WORK ORDER =
Pictures are not part of the copy. Reproduce all the records exactly.

EXTRACTED INFORMATION =
====================

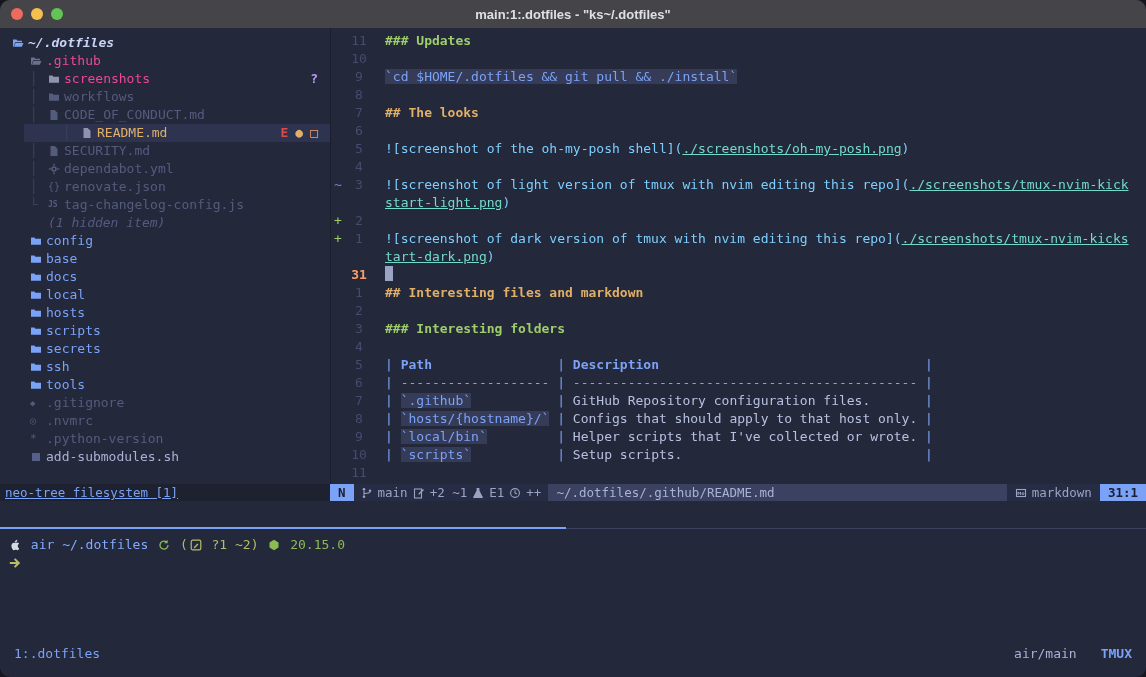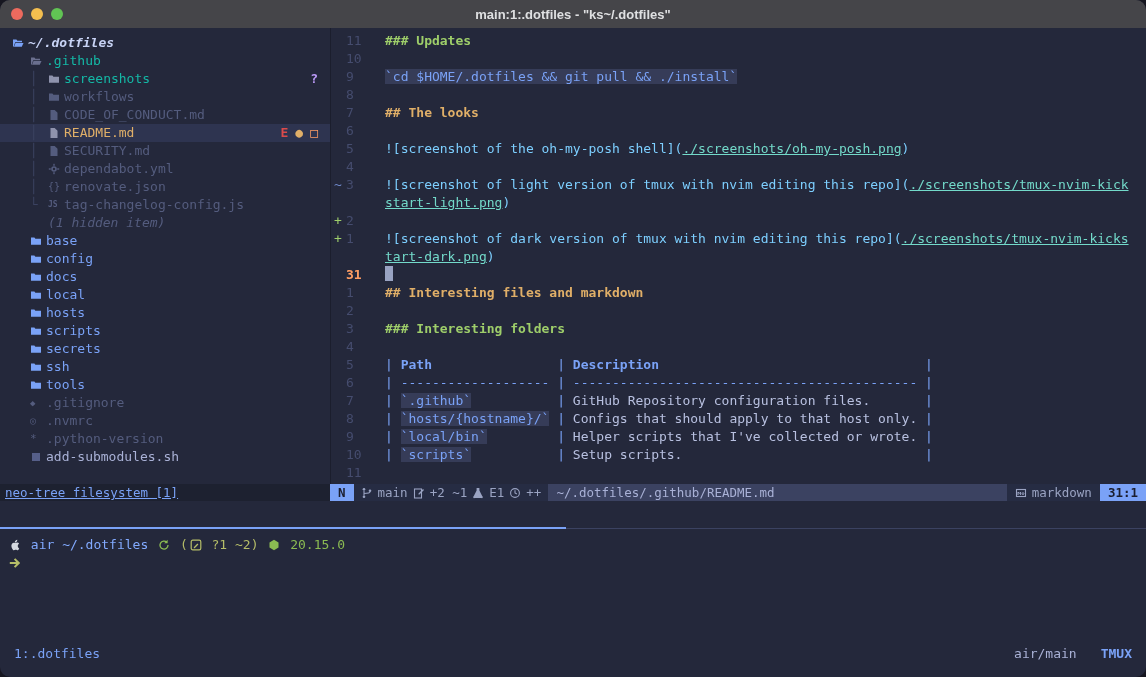--- a/index.html
+++ b/index.html
@@ -36,7 +36,7 @@
   .eline{height:18px;line-height:18px;display:flex;white-space:pre;}
   .sign{width:12px;padding-left:3px;flex:none;}
   .sg-chg{color:#6e87c8;} .sg-add{color:#9ece6a;}
-  .lnum{width:26px;flex:none;text-align:left;color:#454c6e;}
+  .lnum{width:26px;flex:none;text-align:center;color:#454c6e;}
   .lnum.cur{color:#ff9e64;font-weight:bold;}
   .ltext{padding-left:13px;flex:none;}
   .c-h2{color:#e0af68;font-weight:bold;margin-top:16px;}

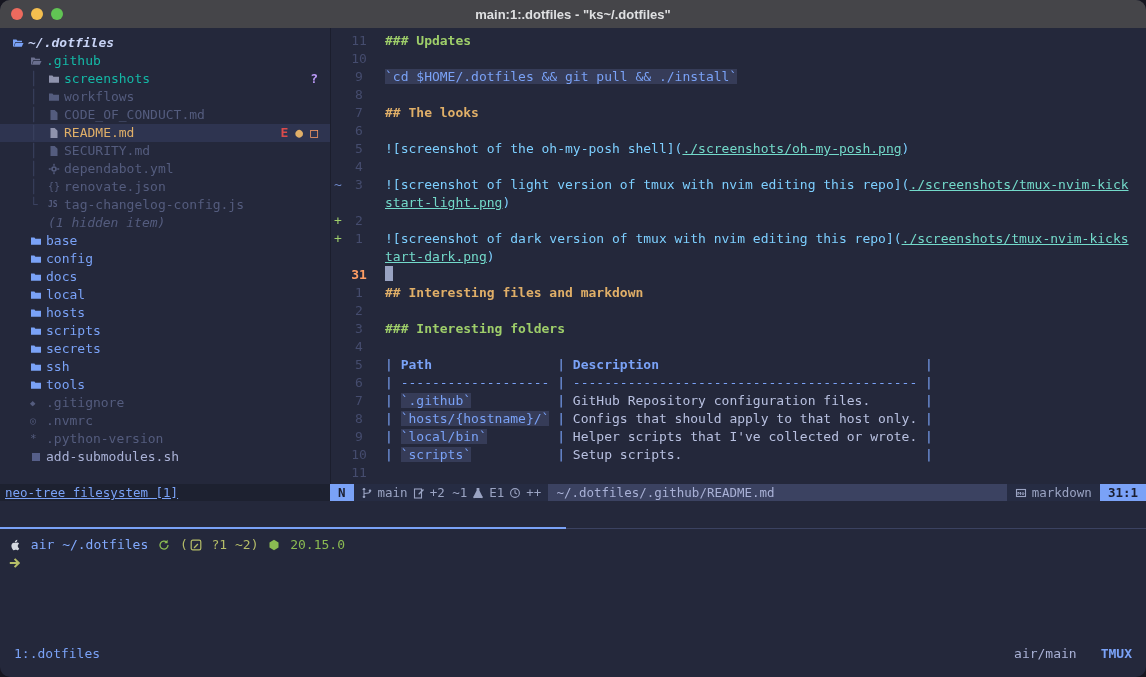--- a/index.html
+++ b/index.html
@@ -19,7 +19,7 @@
   .trow .ic{display:inline-flex;width:16px;justify-content:flex-start;}
   .trow.sel{background:#2e3450;}
   .lab-root{color:#c8d3f5;font-weight:bold;font-style:italic;}
-  .lab-purple{color:#14b8a6;}
+  .lab-purple{color:#ec4899;}
   .lab-dim{color:#545c7e;}
   .lab-blue{color:#7aa2f7;}
   .lab-light{color:#a9b1d6;}

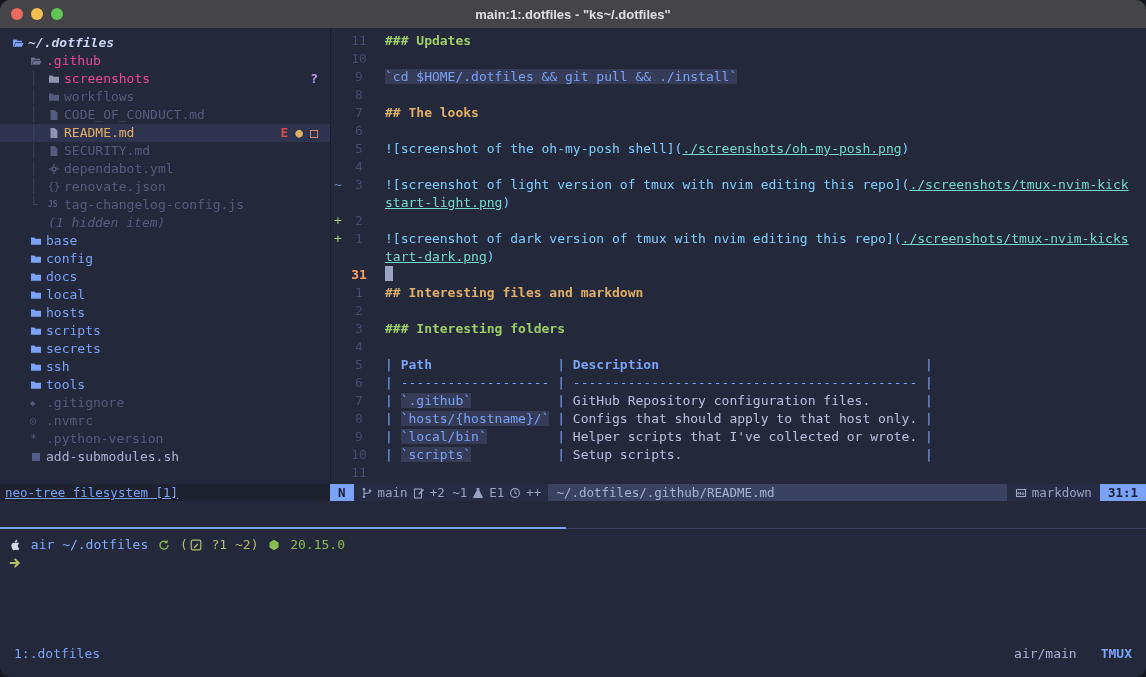--- a/index.html
+++ b/index.html
@@ -111,7 +111,7 @@
       <div class="trow" style="padding-left: 30px;"><span class="guide">│</span><span class="ic" style="color: rgb(84, 92, 126);"><svg viewBox="0 0 12 12" fill="currentColor">
             <path d="M2.5 1h4.2L9.5 3.8V11h-7z"></path>
           </svg></span><span class="lab-dim">CODE_OF_CONDUCT.md</span></div>
-      <div class="trow sel" style="padding-left: 30px;"><span class="guide">│</span><span class="ic" style="color: rgb(143, 147, 173);"><svg viewBox="0 0 12 12" fill="currentColor">
+      <div class="trow sel" style="padding-left: 39px; margin-left: 24px;"><span class="guide">│</span><span class="ic" style="color: rgb(143, 147, 173);"><svg viewBox="0 0 12 12" fill="currentColor">
             <path d="M2.5 1h4.2L9.5 3.8V11h-7z"></path>
           </svg></span><span class="lab-selected-file">README.md</span><span class="badges"><span class="bdg-e">E</span><span class="bdg-dot">●</span><span class="bdg-box">□</span></span></div>
       <div class="trow" style="padding-left: 30px;"><span class="guide">│</span><span class="ic" style="color: rgb(84, 92, 126);"><svg viewBox="0 0 12 12" fill="currentColor">

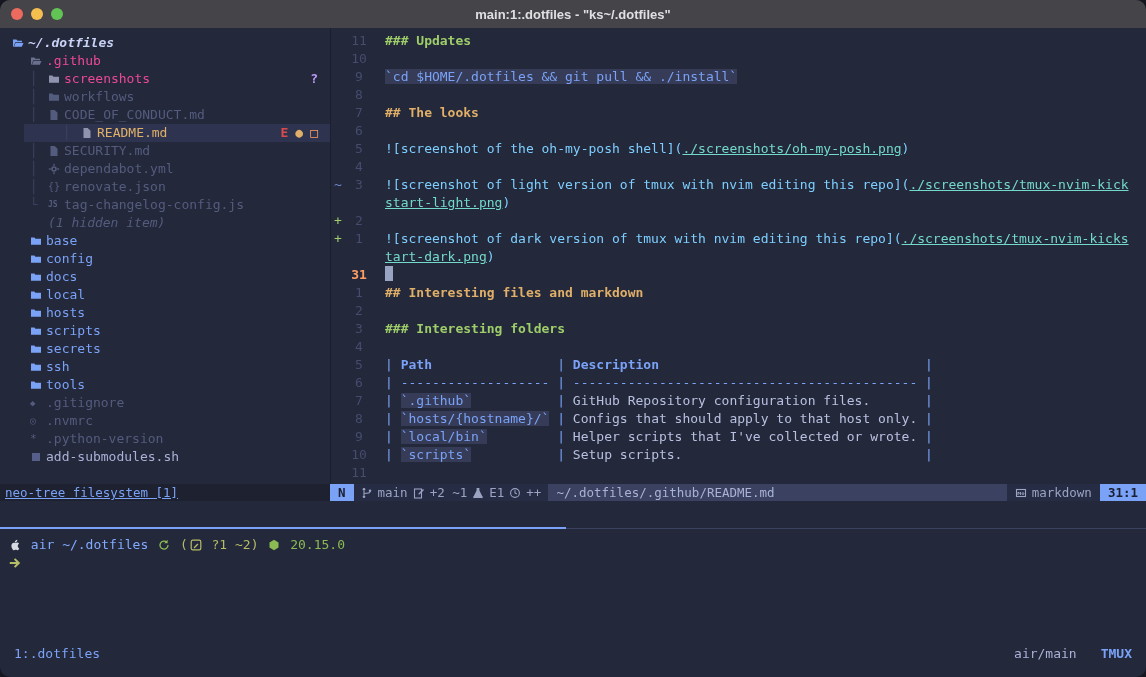--- a/index.html
+++ b/index.html
@@ -129,10 +129,10 @@
       <div class="trow" style="padding-left: 48px;"><span class="lab-hidden-note">(1 hidden item)</span></div>
       <div class="trow" style="padding-left: 30px;"><span class="ic" style="color: rgb(122, 162, 247);"><svg viewBox="0 0 12 12" fill="currentColor">
             <path d="M1 2.5h3.4l1 1.2H11v6H1z"></path>
+          </svg></span><span class="lab-blue">config</span></div>
+      <div class="trow" style="padding-left: 30px;"><span class="ic" style="color: rgb(122, 162, 247);"><svg viewBox="0 0 12 12" fill="currentColor">
+            <path d="M1 2.5h3.4l1 1.2H11v6H1z"></path>
           </svg></span><span class="lab-blue">base</span></div>
-      <div class="trow" style="padding-left: 30px;"><span class="ic" style="color: rgb(122, 162, 247);"><svg viewBox="0 0 12 12" fill="currentColor">
-            <path d="M1 2.5h3.4l1 1.2H11v6H1z"></path>
-          </svg></span><span class="lab-blue">config</span></div>
       <div class="trow" style="padding-left: 30px;"><span class="ic" style="color: rgb(122, 162, 247);"><svg viewBox="0 0 12 12" fill="currentColor">
             <path d="M1 2.5h3.4l1 1.2H11v6H1z"></path>
           </svg></span><span class="lab-blue">docs</span></div>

====================

EXERCISE ANSWER =
--- a/index.html
+++ b/index.html
@@ -36,7 +36,7 @@
   .eline{height:18px;line-height:18px;display:flex;white-space:pre;}
   .sign{width:12px;padding-left:3px;flex:none;}
   .sg-chg{color:#6e87c8;} .sg-add{color:#9ece6a;}
-  .lnum{width:26px;flex:none;text-align:left;color:#454c6e;}
+  .lnum{width:26px;flex:none;text-align:center;color:#454c6e;}
   .lnum.cur{color:#ff9e64;font-weight:bold;}
   .ltext{padding-left:13px;flex:none;}
   .c-h2{color:#e0af68;font-weight:bold;margin-top:16px;}

--- a/index.html
+++ b/index.html
@@ -19,7 +19,7 @@
   .trow .ic{display:inline-flex;width:16px;justify-content:flex-start;}
   .trow.sel{background:#2e3450;}
   .lab-root{color:#c8d3f5;font-weight:bold;font-style:italic;}
-  .lab-purple{color:#14b8a6;}
+  .lab-purple{color:#ec4899;}
   .lab-dim{color:#545c7e;}
   .lab-blue{color:#7aa2f7;}
   .lab-light{color:#a9b1d6;}

--- a/index.html
+++ b/index.html
@@ -111,7 +111,7 @@
       <div class="trow" style="padding-left: 30px;"><span class="guide">│</span><span class="ic" style="color: rgb(84, 92, 126);"><svg viewBox="0 0 12 12" fill="currentColor">
             <path d="M2.5 1h4.2L9.5 3.8V11h-7z"></path>
           </svg></span><span class="lab-dim">CODE_OF_CONDUCT.md</span></div>
-      <div class="trow sel" style="padding-left: 30px;"><span class="guide">│</span><span class="ic" style="color: rgb(143, 147, 173);"><svg viewBox="0 0 12 12" fill="currentColor">
+      <div class="trow sel" style="padding-left: 39px; margin-left: 24px;"><span class="guide">│</span><span class="ic" style="color: rgb(143, 147, 173);"><svg viewBox="0 0 12 12" fill="currentColor">
             <path d="M2.5 1h4.2L9.5 3.8V11h-7z"></path>
           </svg></span><span class="lab-selected-file">README.md</span><span class="badges"><span class="bdg-e">E</span><span class="bdg-dot">●</span><span class="bdg-box">□</span></span></div>
       <div class="trow" style="padding-left: 30px;"><span class="guide">│</span><span class="ic" style="color: rgb(84, 92, 126);"><svg viewBox="0 0 12 12" fill="currentColor">

--- a/index.html
+++ b/index.html
@@ -129,10 +129,10 @@
       <div class="trow" style="padding-left: 48px;"><span class="lab-hidden-note">(1 hidden item)</span></div>
       <div class="trow" style="padding-left: 30px;"><span class="ic" style="color: rgb(122, 162, 247);"><svg viewBox="0 0 12 12" fill="currentColor">
             <path d="M1 2.5h3.4l1 1.2H11v6H1z"></path>
+          </svg></span><span class="lab-blue">config</span></div>
+      <div class="trow" style="padding-left: 30px;"><span class="ic" style="color: rgb(122, 162, 247);"><svg viewBox="0 0 12 12" fill="currentColor">
+            <path d="M1 2.5h3.4l1 1.2H11v6H1z"></path>
           </svg></span><span class="lab-blue">base</span></div>
-      <div class="trow" style="padding-left: 30px;"><span class="ic" style="color: rgb(122, 162, 247);"><svg viewBox="0 0 12 12" fill="currentColor">
-            <path d="M1 2.5h3.4l1 1.2H11v6H1z"></path>
-          </svg></span><span class="lab-blue">config</span></div>
       <div class="trow" style="padding-left: 30px;"><span class="ic" style="color: rgb(122, 162, 247);"><svg viewBox="0 0 12 12" fill="currentColor">
             <path d="M1 2.5h3.4l1 1.2H11v6H1z"></path>
           </svg></span><span class="lab-blue">docs</span></div>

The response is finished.